Find Us On Social Media :

Matematika Tak Perlu Ditakuti

By Agus Surono, Minggu, 13 Januari 2013 | 12:02 WIB

Matematika Tak Perlu Ditakuti

Intisari-Online.com -  Matematika tak kunjung padam dibicarakan orang. Ada yang bicara karena senang. Ada yang ngrasani karena benci. Barangkali matematika memang pantas "dibenci", kalau cara penyajiannya tidak menarik atau pendekatannya tidak benar. Namun, ia juga patut dirindukan kalau gurunya simpatik, tidak angker, dan mudah memberi jawaban yang jelas kalau ditanya. Demikian pendapat Drs. Santosa Murwani dari Fakultas Pendidikan Matematika dan Ilmu Pasti Alam IKIP Jakarta, dalam seminar yang diselenggarakan Initsari di Jakarta beberapa tahun lalu.

Bagi anggota masyarakat modern, matematika sebagai pengetahuan tentang berhitung, ruang, dan peluang itu diperlukan sebagai sarana untuk berpikir logis, rasional, dan eksak, agar mampu memecahkan berbagai masalah. Soalnya, ilmu ini memang ulet, teliti cara kerjanya, dan selalu tepat hasil yang diperolehnya. Arahnya jelas, yakni penalaran yang benar.

Prestasi belajar anak dalam matematika sering dijadikan petunjuk kecerdasannya. Kita cemas kalau nilai matematikanya rendah. Karena itu, aritmatika (berhitung) sebagai bagian utama dari matematika mendapat porsi terbesar dalam kurikulum SD, sesudah bahasa Indonesia, yang mengajarkan membaca, menulis, dan berbicara.

Membaca, menulis, berbicara, dan berhitung merupakan kemampuan dasar yang harus dikuasai anak dalam kehidupan sehari- harinya, sebagai bekal menuntut ilmu selanjutnya. Namun, anehnya matematika yang didambakan itu (karena kebanyakan murid ingin masuk ke jurusan A1 dan A2), dalam kenyataannya justru tidak disenangi. Kadang-kadang malah ditakuti. Celakanya, sebagian guru bahkan tidak senang juga pada matematika.

Padahal pemberian pelajaran matematika itu dilakukan bukan untuk "mencetak" anak menjadi ahli matematika, tapi membuatnya mampu berpikir rasional dan membentuk penalaran yang benar. Sesuatu yang amat penting, dalam rangka meningkatkan kecerdasan bangsa, sesuai tujuan pendidikan nasional.

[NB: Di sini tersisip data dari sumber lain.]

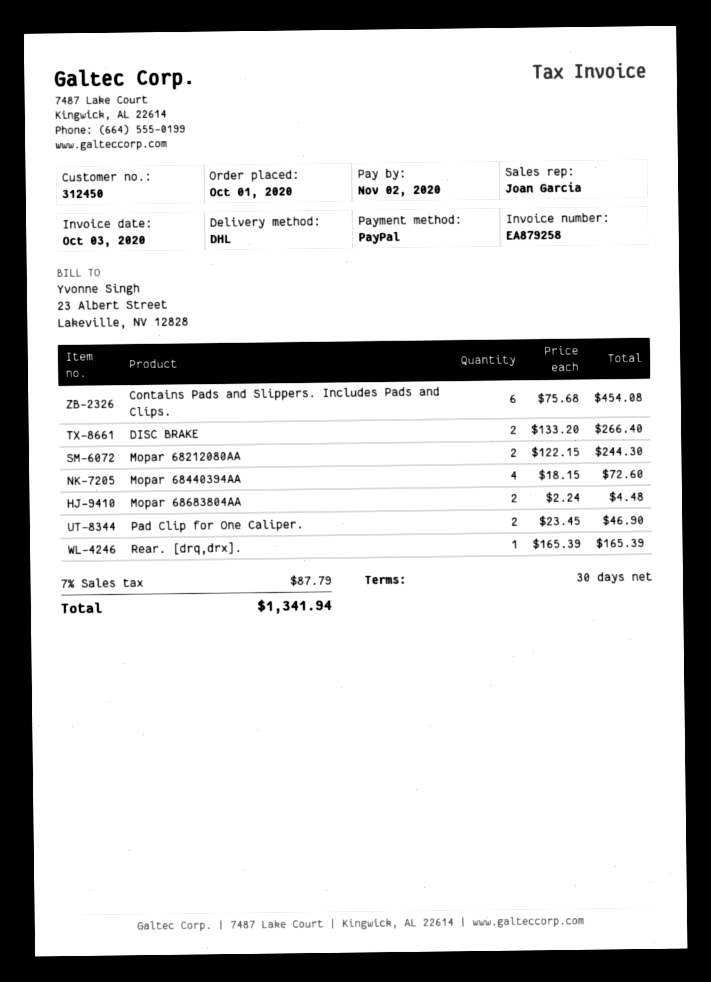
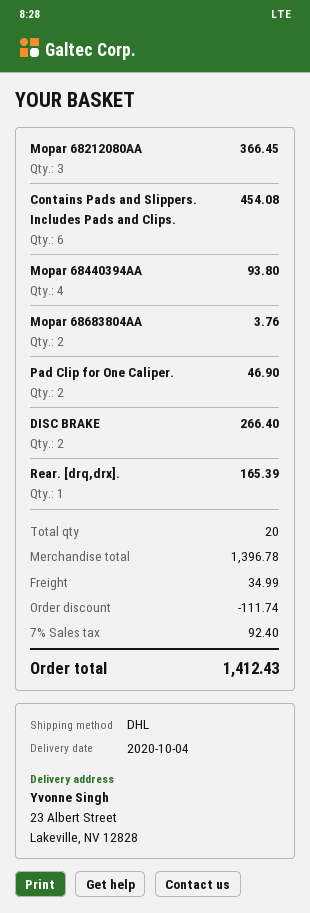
Mopar 68212080AA: 2 for 244.30 -> 3 for 366.45
Mopar 68440394AA: 4 for 72.60 -> 4 for 93.80
Mopar 68683804AA: 2 for 4.48 -> 2 for 3.76
discount: none -> 111.74
shipping: none -> 34.99
tax: 7% = 87.79 -> 7% = 92.40
total: 1341.94 -> 1412.43

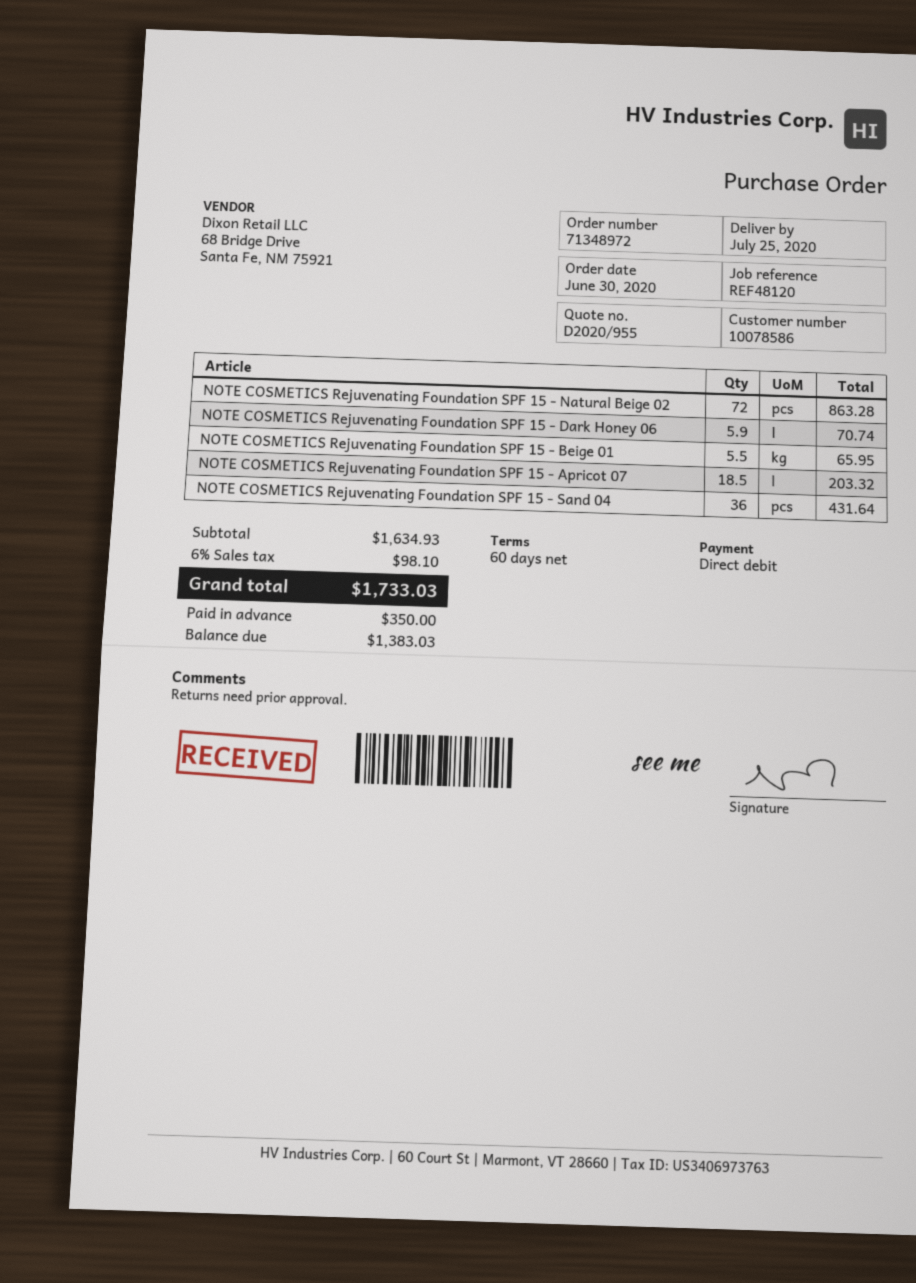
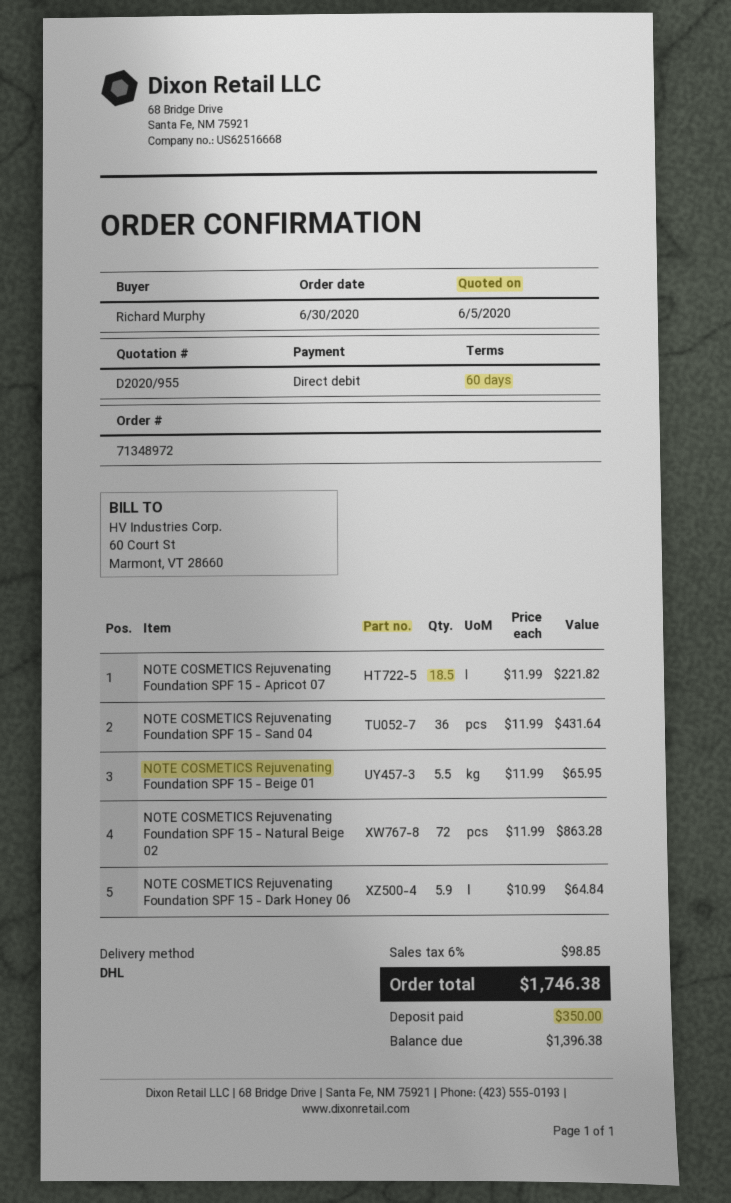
NOTE COSMETICS Rejuvenating Foundation SPF 15 - Dark Honey 06: 5.9 for 70.74 -> 5.9 for 64.84
NOTE COSMETICS Rejuvenating Foundation SPF 15 - Apricot 07: 18.5 for 203.32 -> 18.5 for 221.82
tax: 6% = 98.10 -> 6% = 98.85
total: 1733.03 -> 1746.38
balance: 1383.03 -> 1396.38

Untuk mengajar matematika di SD, selain penampilannya di depan kelas harus menarik, sebaiknya guru mampu juga menggugah niat dan minat belajar anak terhadap matematika. Minat ini tidak mungkin digugah, kalau guru bersikap angker, sukar ditanya, dan tidak simpatik.

Sikap tersebut tidak hanya mematikan minat (yang mungkin sudah ada, sedikit-sedikit), tapi juga mendorong anak untuk memandang matematika sebagai momok, seperti gurunya juga, yang pelit senyum itu.

Selain guru mesti bersikap menarik, minat anak terhadap matematika juga dapat digugah dengan matematika ria (permainan matematika).

Mengapa harus matematika?

Anak usia sekolah (SD) tidak cukup diberi aritmatika saja, tapi perlu pengetahuan juga tentang aljabar, geometri, dan pengantar statistika. Semuanya merupakan bagian dari matematika. Jadi contoh-contoh permainannya juga tidak hanya berkisar pada berhitung dengan angka dan bilangan, tetapi meliputi juga bilangan aljabar, bangunbangun geometri, statistika, dan peluangnya.

Permainan matematika umumnya sebagian besar berupa persoalan, teka-teki, atau sekadar informasi untuk menambah pengetahuan agar anak menyenangi matematika.

"Idealnya, matematika dapat dijadikan teman bermain, pengisi waktu luang, dan alat rekreasi," ucap Drs. Santosa. la menyajikan sejumlah contoh permainan, seperti pola bilangan, permainan dengan korek api, mata uang, bangun geometri, dan tangram (potongan-potongan sebuah bujur sangkar).